SWOT Analysis and five forces model of Federal Express Corporation
SWOT analysis refers to an evaluation technique deployed in determining the strengths, weaknesses, opportunities and techniques in a business venture.
On the other hand, Michael Porter established a structure that models a business as being influenced by five main forces. This model is very important and can be used by industries to understand their operations better. According to Overbeck (2009:126) porter's five forces, which is a model for industry analysis, include rivalry, threats of substitutes, Buyer power, Supplier power and Barriers to entry or threat of entry (McGrew & Wilson, 1982:75). In addition, FedEx SWOT analysis presents various opportunities as well as strengths of the company, which have made it become one of the market leaders globally. However, the company also has a number of threats and
weakness that should be addressed to be able to become even more prosperous in future.
Source: Hill, C. and Jones G. (2009:67). Strategic management theory. New York: Cengage Learning.
Porter's Five Forces model
According to Hill and Jones (2009:42), competition between rival firms according to traditional economic model drives profit to ultimately zero. However, competition is not perfect and businesses are not basic passive price takers but they strive for competitive advantage over rival firms. Application of rivalry, which is Michael porter's first force to the Federal express, is evident. For instance, the corporation was faced with threatening rivalry challenge before it occupied the current position in the industry. For instance, the entry of competitors in their market. UPS in particular, posed a major threat. The company was ready to spend enormous sums of money in market penetration. For example, it invested in a thirty million dollar ad for purposes of competing with FedEx. Another challenge facing FedEx is the progressive developments in technology which act as substitutes to transnight mail delivery, for example, fax and emails. The entry of UPS into the market posed a severe threat to FedEx, serious enough to cause Pauline and Farhoomand (2000:88), to report that the transportation volume of FedEx was going down.
Always on Time
Marked to Standard
FedEx Corporation responded to the threat of rivalry that threatened its progress and in January 2000, it resorted to reorganize the company into groups operation by doing business with the whole FedEx family. According to Hill and Jones (2009:42) it is important to reconsider strategy in order to compete effectively in the market. The theory of Porter's five forces model state that such action should only be taken after understanding the structures of the industry (Goodwin, 2001:178). The resolution was that the five subsidiary companies and FedEx corporation was to compete collectively but to function independently, a strategy that boosted their pursuit for an advantage in the industry. This is in accordance with the strategic management theory and the model of Porter's five forces, which further advocates the scrutiny of competitive forces in the market before identifying threats and opportunities as well as coming with a suitable strategy (Hill & Jones, 2009:201).
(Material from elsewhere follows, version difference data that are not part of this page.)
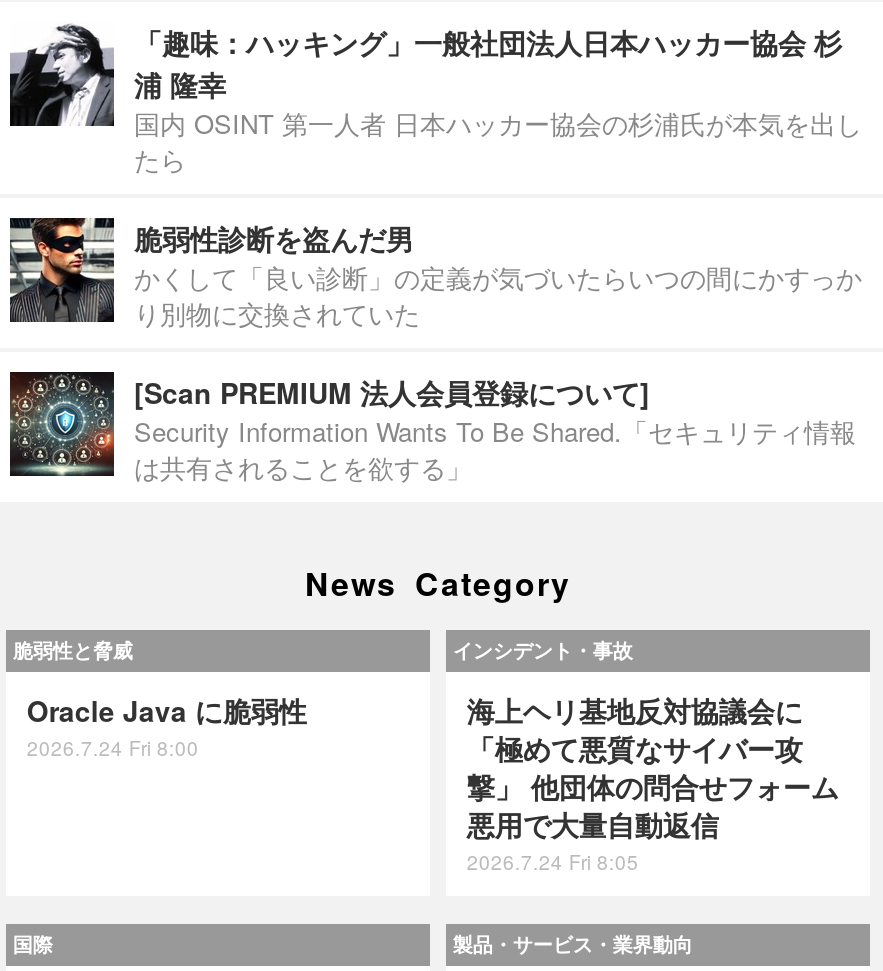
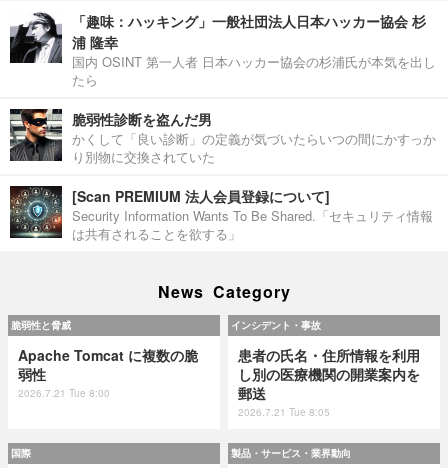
- Oracle Java に脆弱性
- 2026.7.24 Fri 8:00
+ Apache Tomcat に複数の脆
+ 弱性
+ 2026.7.21 Tue 8:00

- 海上ヘリ基地反対協議会に
- 「極めて悪質なサイバー攻
- 撃」 他団体の問合せフォーム
- 悪用で大量自動返信
- 2026.7.24 Fri 8:05
+ 患者の氏名・住所情報を利用
+ し別の医療機関の開業案内を
+ 郵送
+ 2026.7.21 Tue 8:05
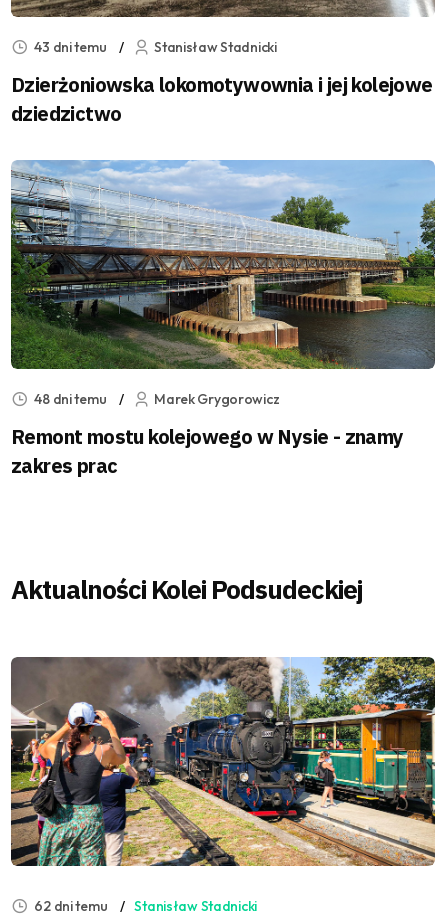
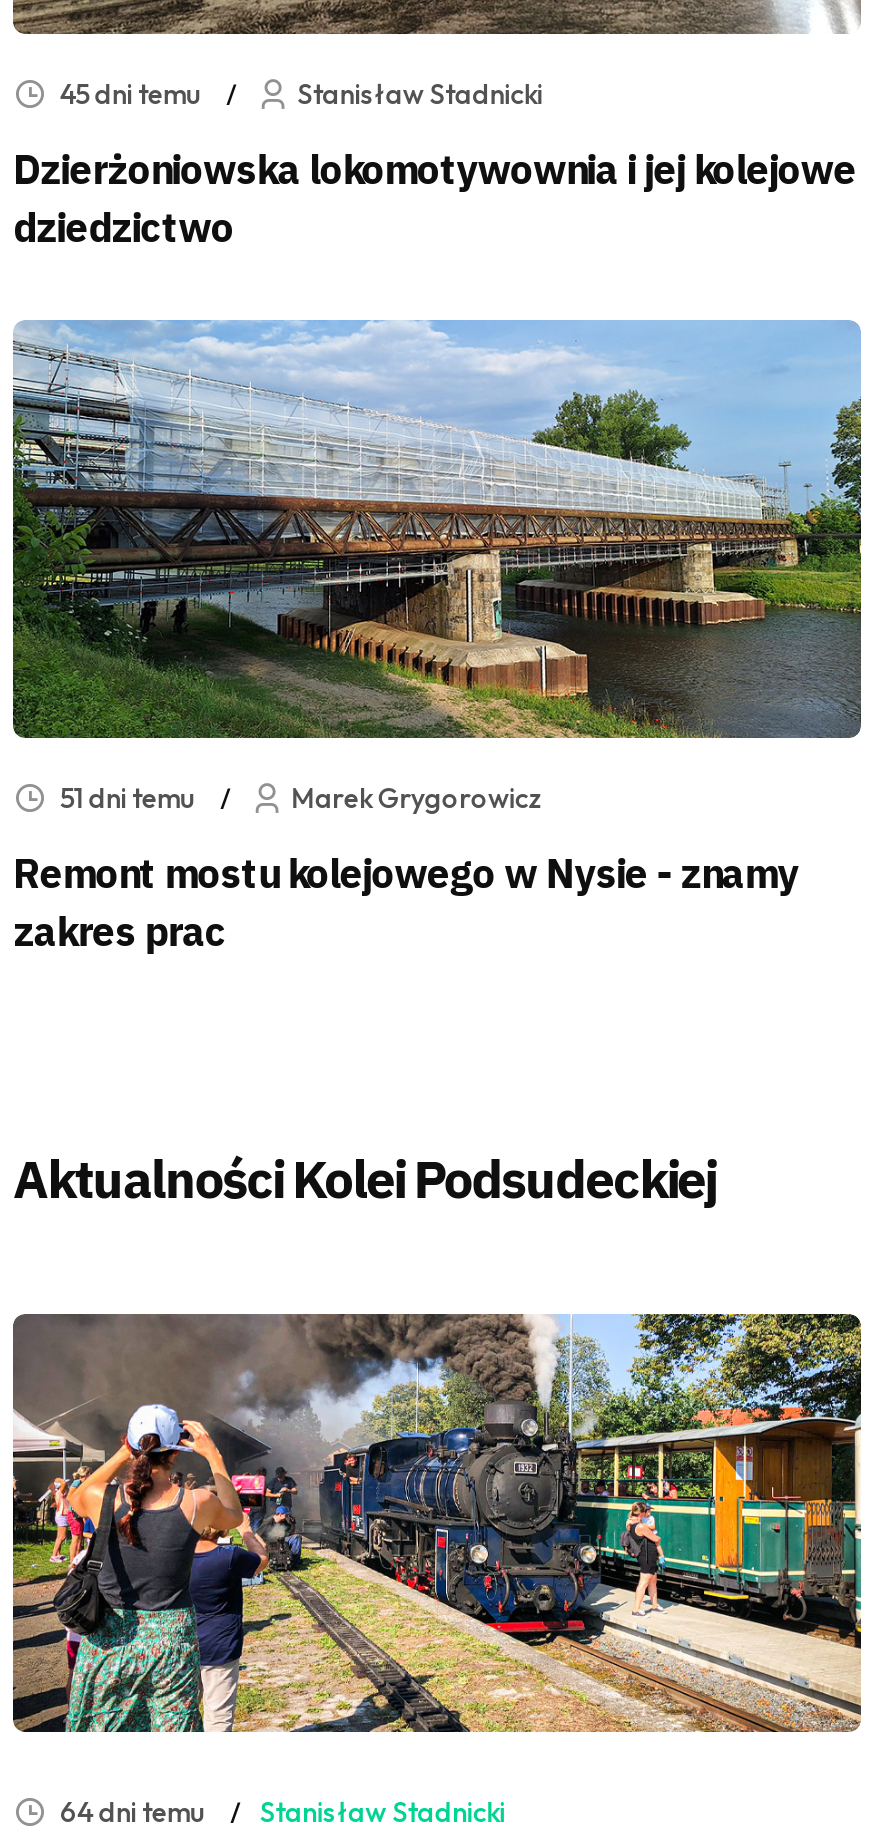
- 43 dni temu
+ 45 dni temu

- 48 dni temu
+ 51 dni temu

- 62 dni temu Stanisław Stadnicki
+ 64 dni temu Stanisław Stadnicki
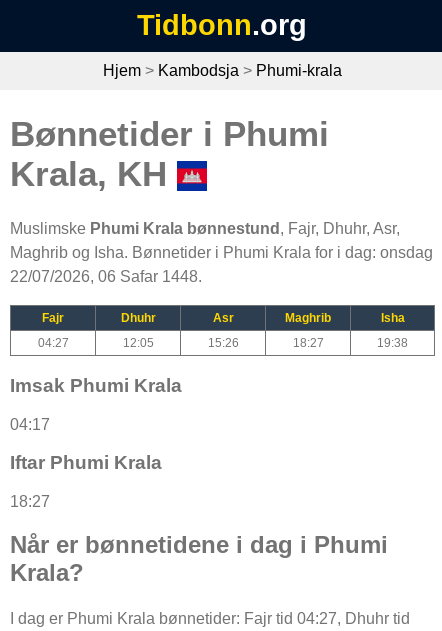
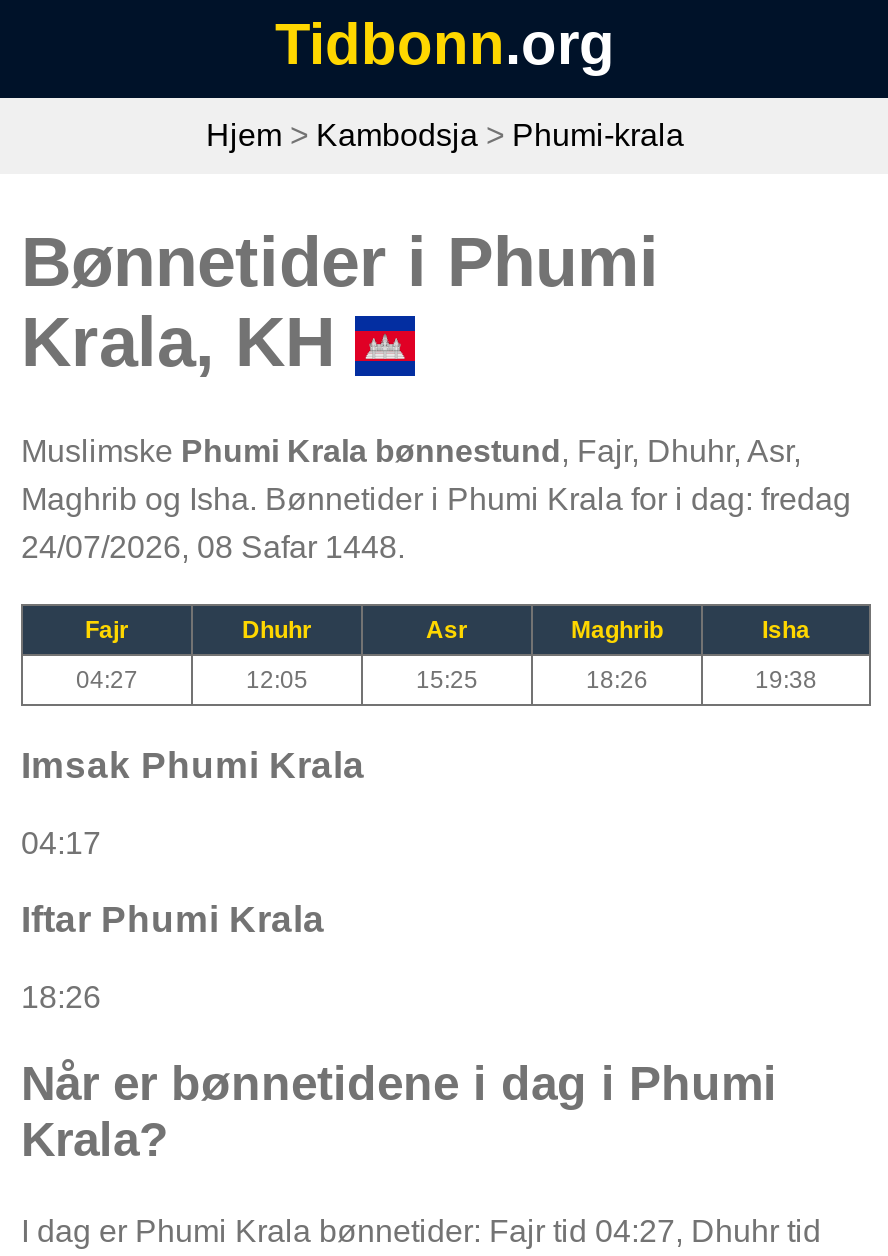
- Maghrib og Isha. Bønnetider i Phumi Krala for i dag: onsdag
+ Maghrib og Isha. Bønnetider i Phumi Krala for i dag: fredag

- 22/07/2026, 06 Safar 1448.
+ 24/07/2026, 08 Safar 1448.

- 15:26
+ 15:25

- 18:27
+ 18:26

- 18:27
+ 18:26
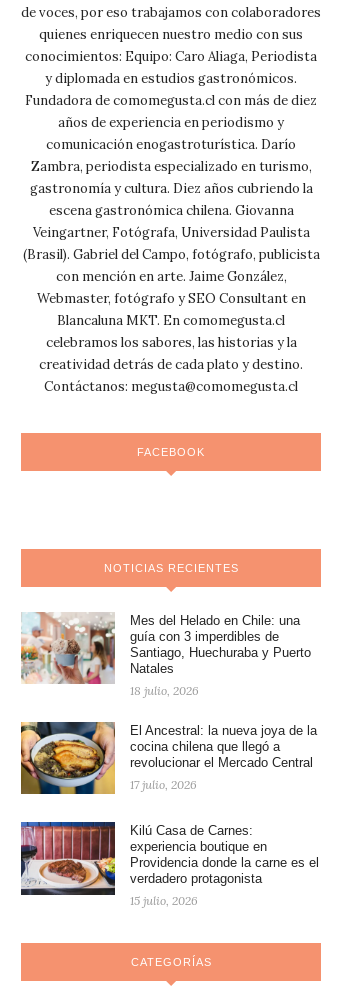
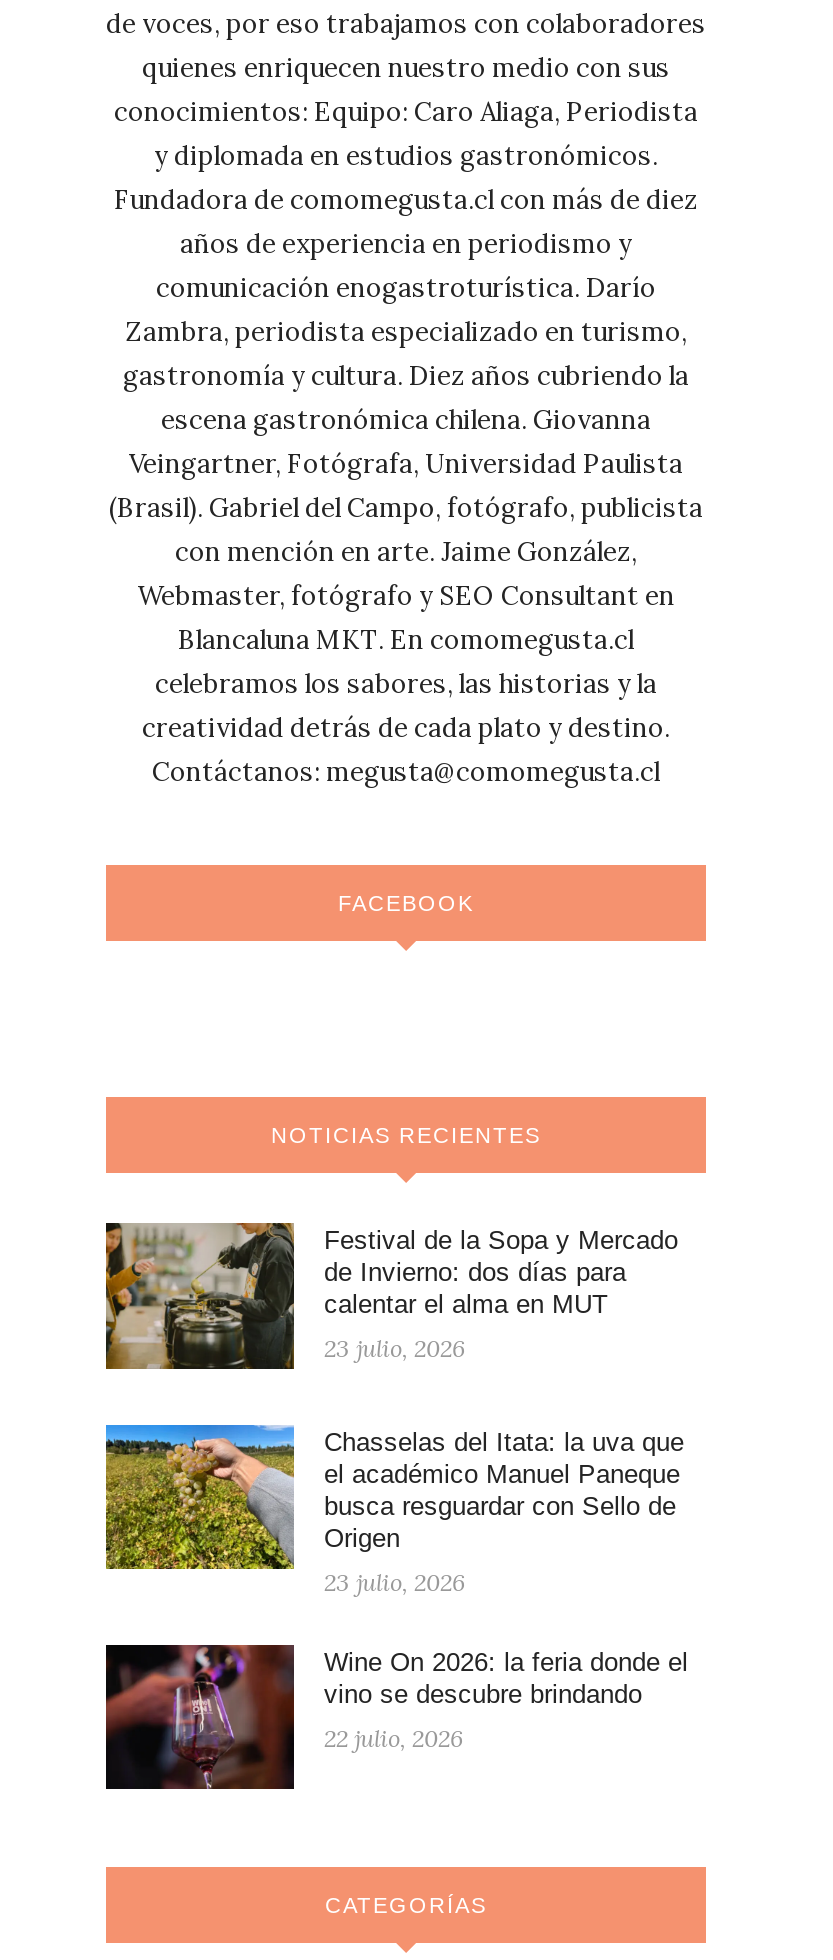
- [image]
- Mes del Helado en Chile: una
- guía con 3 imperdibles de
- Santiago, Huechuraba y Puerto
- Natales
+ [image]
+ Festival de la Sopa y Mercado
+ de Invierno: dos días para
+ calentar el alma en MUT

- 18 julio, 2026
+ 23 julio, 2026

- [image]
- El Ancestral: la nueva joya de la
- cocina chilena que llegó a
- revolucionar el Mercado Central
+ [image]
+ Chasselas del Itata: la uva que
+ el académico Manuel Paneque
+ busca resguardar con Sello de
+ Origen

- 17 julio, 2026
+ 23 julio, 2026

- [image]
- Kilú Casa de Carnes:
- experiencia boutique en
- Providencia donde la carne es el
- verdadero protagonista
+ [image]
+ Wine On 2026: la feria donde el
+ vino se descubre brindando

- 15 julio, 2026
+ 22 julio, 2026
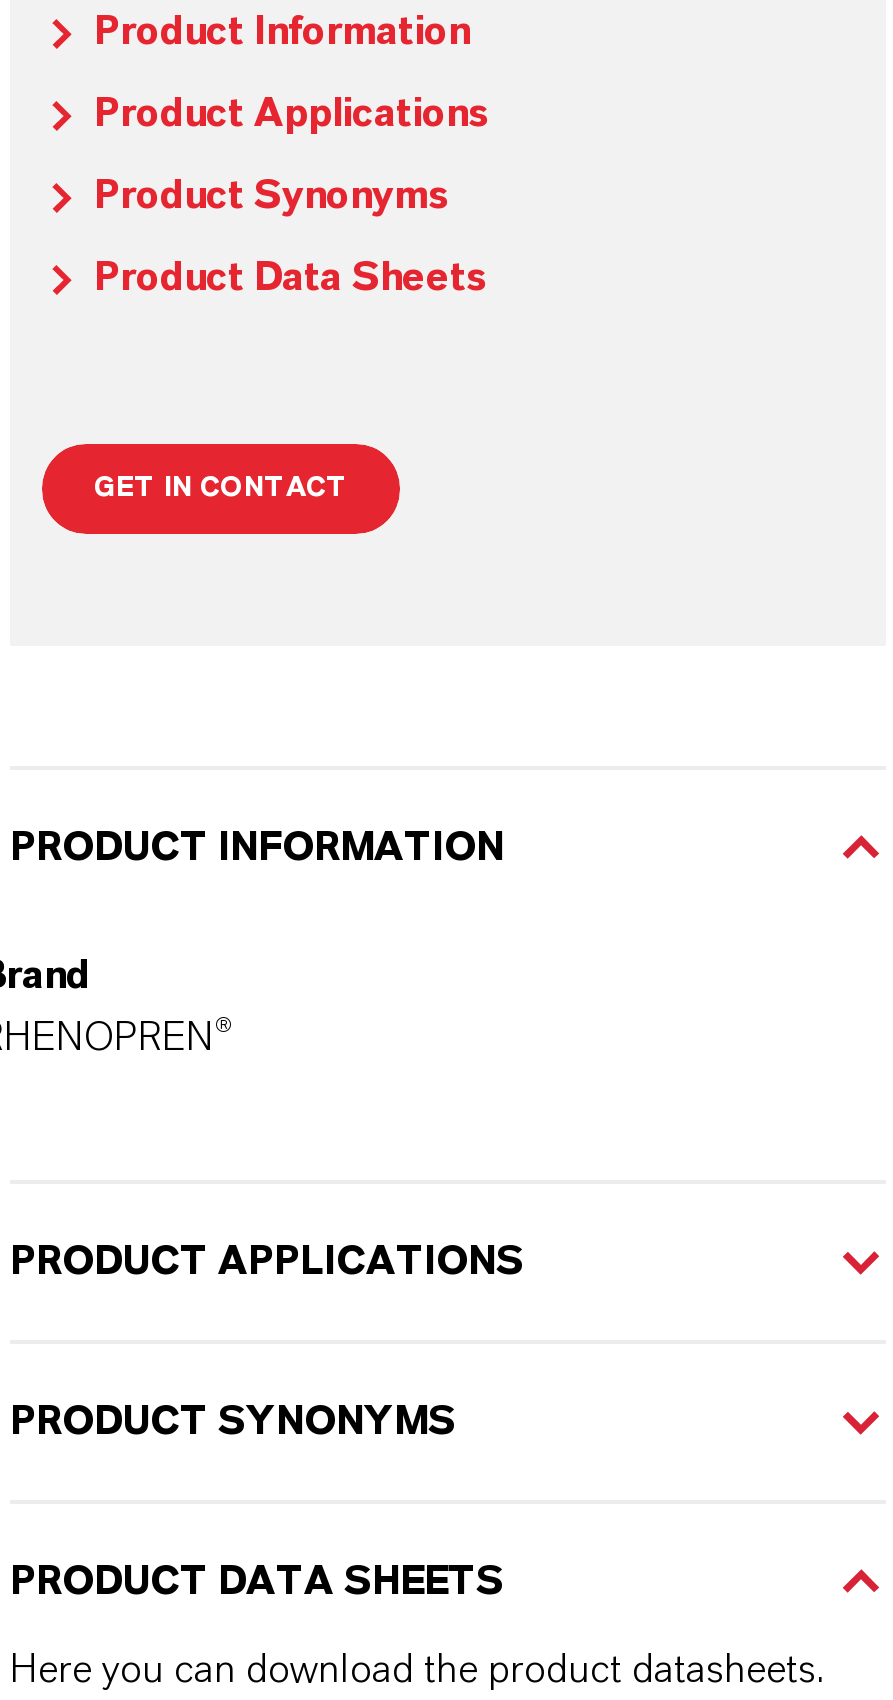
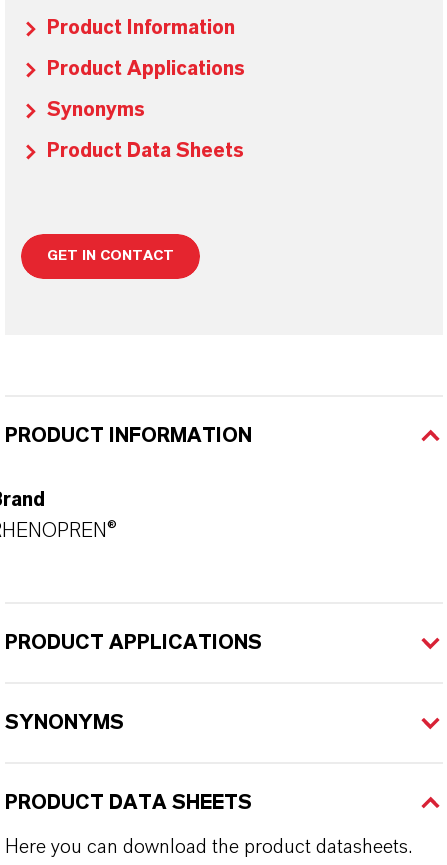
- Product Synonyms
+ Synonyms

- PRODUCT SYNONYMS
+ SYNONYMS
Another strategy that FedEx Corporation used was improving product differentiation by embracing innovation and offering high quality products and services to customers. According to (Goodwin, 2000:67), FedEx Corporation pooled its marketing, sales and customer service function that enable customers to access services of the group at a single point. The reorganization cost FedEx Corporation 100 million USD in a span of three years, but the end justified the means. These measures retained FedEx in the market, but did not frustrate UPS which in a number of years has managed to scoop its fair share of the market. Today, FedEx has grown into a multi- billion corporation owning various companies namely the FedEx corporation, FedEx Ground, FedEx Express , FedEx Freight, FedEx custom critical, FedEx Trade Networks and FedEx Kinko's .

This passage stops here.